So apparently it's very important to meta's business model that users be allowed to attack queer and trans folks.
And this to me is along the lines of what you said.
It's like, well, the people we're sucking up to want this, you know, so we are going to go along with it.
And I don't know.
it just seems to me that, again, they want the conservatives to like them so much.
And we've seen this throughout the years because it's always conservatives that push back
on things being labeled as misinformation.
Some would say because it's conservatives that were spreading the misinformation.
But I know that's a crazy thought.
And so even this, it's basically Musk saying, sorry, Zuckerberg.
It's hard to tell them apart these days.
I was going to say you would be forgiven to not have much different now.
I know.
It's like Muskerberg or Musk Zuckerberg.
Zucker, Lawn. Yeah, yeah, yeah. But, you know, he is perfectly willing to see queer and trans folks just get piled on and demeaned and diminished on his platforms because he knows that's what the right wants.

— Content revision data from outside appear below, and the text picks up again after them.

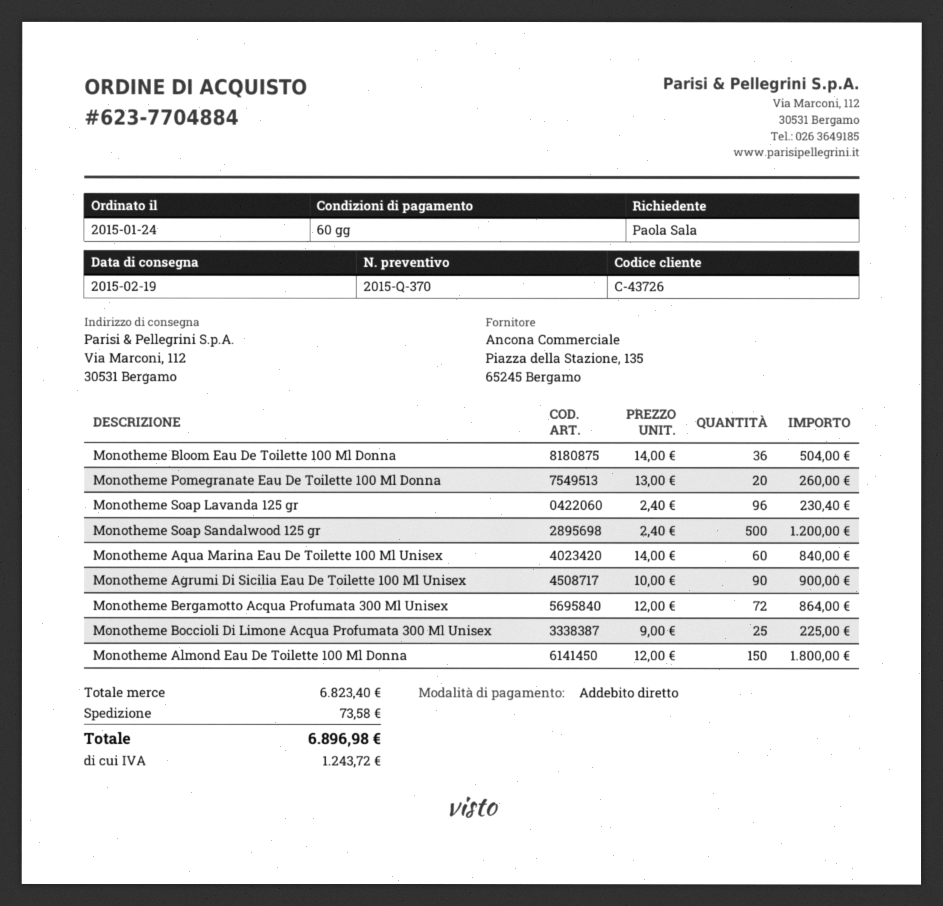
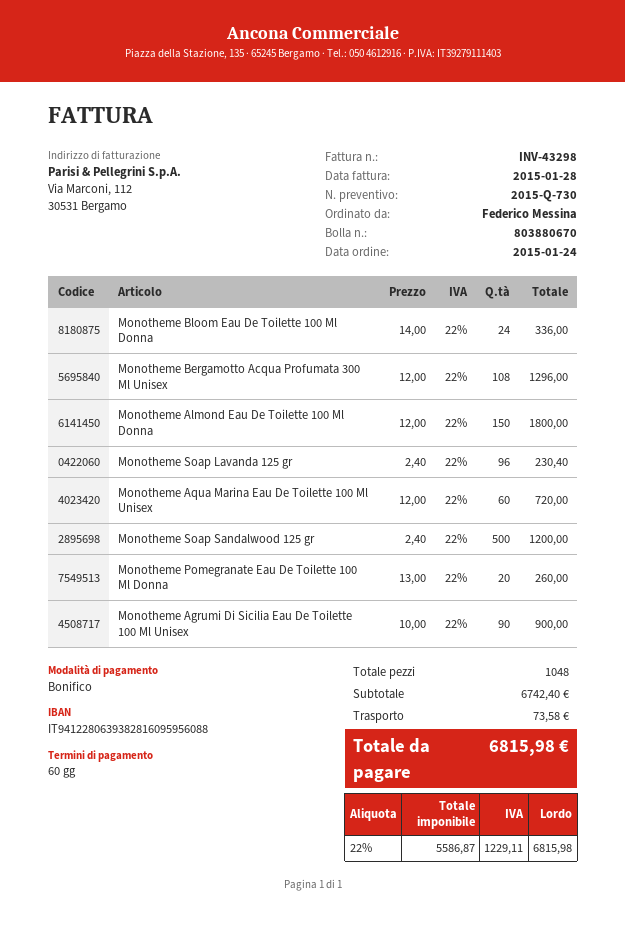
quote number: 2015-Q-370 -> 2015-Q-730
ordered by: Paola Sala -> Federico Messina
payment method: direct debit -> bank transfer
Monotheme Bloom Eau De Toilette 100 Ml Donna: 36 x 14.00 = 504.00 -> 24 x 14.00 = 336.00
Monotheme Aqua Marina Eau De Toilette 100 Ml Unisex: 60 x 14.00 = 840.00 -> 60 x 12.00 = 720.00
Monotheme Bergamotto Acqua Profumata 300 Ml Unisex: 72 x 12.00 = 864.00 -> 108 x 12.00 = 1296.00
Monotheme Boccioli Di Limone Acqua Profumata 300 Ml Unisex: 25 x 9.00 = 225.00 -> none
subtotal: 6823.40 -> 6742.40
tax: 1243.72 -> 1229.11
total: 6896.98 -> 6815.98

I remember again, Joel Kaplan, his like, chief policy guy, we're talking about a lot of the people that they worked with, a lot of these sort of past initiatives that they did. The way that they just sort of trashed all of it very publicly, immediately after, you know, eight years of doing it was just really fascinating.
to me. I'm working on a story right now on like how it came about. Hopefully this will be out soon.
I don't know. It's pretty intense. It's another one of those moments where folks at meta are pissed
off, like internally. And like, look, people can say, oh, well, you work in meta, so fuck you
anyway. But like, I do think that like there are people there who are not on board with this sort of
thing. But at the end of the day, Zuckerberg is the boss. This is coming from him. I want to make clear.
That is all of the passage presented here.